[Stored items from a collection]
_____
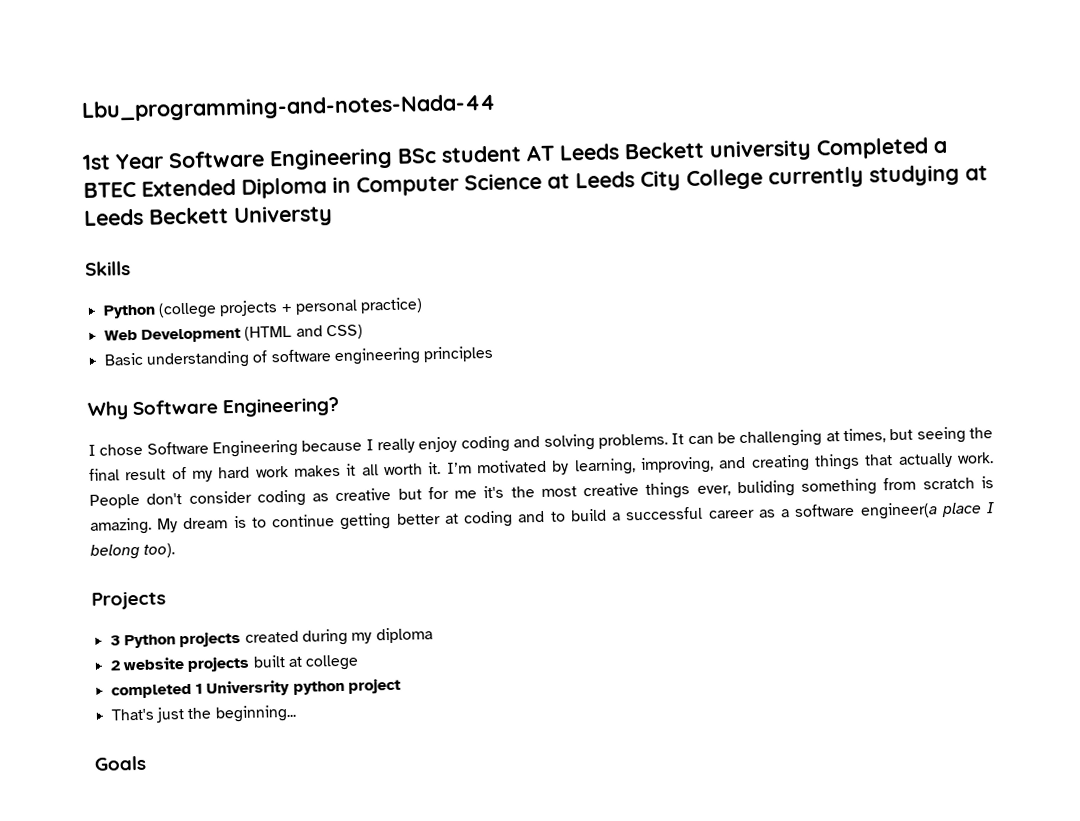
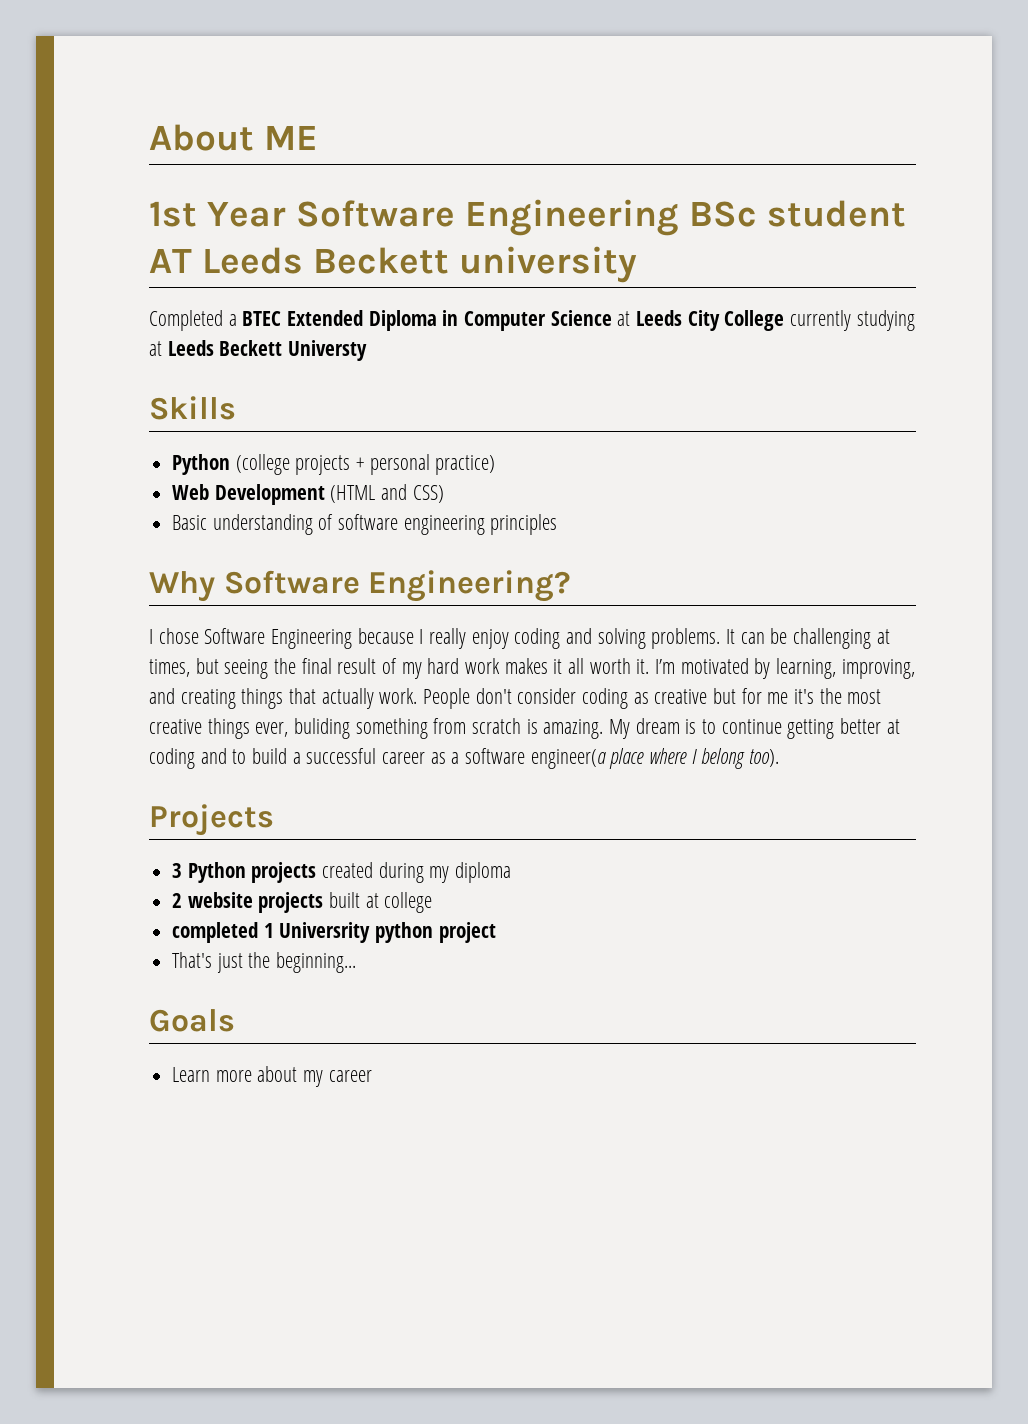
- Lbu_programming-and-notes-Nada-44
+ About ME
- 1st Year Software Engineering BSc student AT Leeds Beckett university Completed a BTEC Extended Diploma in Computer Science at Leeds City College currently studying at Leeds Beckett Universty
+ 1st Year Software Engineering BSc student AT Leeds Beckett university
+ Completed a BTEC Extended Diploma in Computer Science at Leeds City College currently studying at Leeds Beckett Universty
- My dream is to continue getting better at coding and to build a successful career as a software engineer(a place I belong too).
+ My dream is to continue getting better at coding and to build a successful career as a software engineer(a place where I belong too).
+ Learn more about my career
_____
### Your goal
Look through the data and gather every line with the string "dream" in it.

### Output
- My dream is to continue getting better at coding and to build a successful career as a software engineer(a place I belong too).
+ My dream is to continue getting better at coding and to build a successful career as a software engineer(a place where I belong too).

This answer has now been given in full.